Well Harry this is for you. The wife told me to get out of bed and get it done so here ya go. I start my bowls with a green blank. If they are not rounded I do that on my bandsaw. Once rounded I find the center and mount a faceplate on it on the bowl opening side. I mount the faceplate onto the lathe after the bowl blank is attached and bring up the tailstock. I put a picture of my bowl gouge with the swept back or irish grind on it. I never use a scraper or any other tool on a bowl just this gouge or my 3/8" gouge. I then form the outside of the bowl roughly. Once the tenon is made and I am satisfied with the shape I turn the blank to be held in the chuck. I then commence to hollow out the inside. I leave the walls 10% of the bowls diameter. You will see why in the next edition. It will go oblong on you when it dries so you need some wood so that when you return it to the lathe you can turn it round again. From here I soak my green bowls in Denatured Alcohol. I soak them for about 3 to 5 days. I then take them out let them flash dry and wrap them up each in a brown grocery sack. I cut a opening in the bowl portion and lay upside down on a cooling rack from wal-mart. I put these where there is little if any air movement because I don't want them drying to fast. I weigh these blanks about once a week to see what the weight loss is. Most times in about 4 week they can be returned to the lathe dry. 

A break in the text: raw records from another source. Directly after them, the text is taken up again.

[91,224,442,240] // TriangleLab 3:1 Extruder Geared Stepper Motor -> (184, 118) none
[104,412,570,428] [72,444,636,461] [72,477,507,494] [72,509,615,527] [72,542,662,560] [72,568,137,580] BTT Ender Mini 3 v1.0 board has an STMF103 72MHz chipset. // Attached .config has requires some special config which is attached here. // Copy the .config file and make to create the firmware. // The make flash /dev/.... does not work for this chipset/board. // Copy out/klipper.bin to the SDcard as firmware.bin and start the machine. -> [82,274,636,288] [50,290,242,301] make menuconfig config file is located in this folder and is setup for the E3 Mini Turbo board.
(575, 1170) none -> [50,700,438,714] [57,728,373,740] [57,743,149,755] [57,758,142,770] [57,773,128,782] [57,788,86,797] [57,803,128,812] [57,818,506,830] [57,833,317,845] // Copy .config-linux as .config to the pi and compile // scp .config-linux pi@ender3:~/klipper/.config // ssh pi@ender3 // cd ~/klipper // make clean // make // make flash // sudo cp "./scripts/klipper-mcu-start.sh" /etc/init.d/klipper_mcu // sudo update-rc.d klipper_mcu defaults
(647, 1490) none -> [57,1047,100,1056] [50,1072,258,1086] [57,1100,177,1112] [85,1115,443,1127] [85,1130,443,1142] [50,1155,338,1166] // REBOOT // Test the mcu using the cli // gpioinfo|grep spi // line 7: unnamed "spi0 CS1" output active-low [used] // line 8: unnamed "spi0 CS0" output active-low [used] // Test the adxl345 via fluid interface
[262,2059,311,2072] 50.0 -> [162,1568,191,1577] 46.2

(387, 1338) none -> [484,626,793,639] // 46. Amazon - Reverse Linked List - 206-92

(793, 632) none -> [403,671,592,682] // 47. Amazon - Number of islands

Now I am not going to get into rights and wrongs of drying because everyone has there own way of doing it. Some paint their green bowls with anchorseal, some boil there wood, some microwave it, some use dishwashing liquid to soak their bowls in, some DNA it, some just throw them on the shelves. You can research and try any of these. I settled on the DNA. It works for me and I get dry bowls in 1 month to 1 1/2 months. With some of the others such as anchorseal it will probably take 8 to 12 months to dry. 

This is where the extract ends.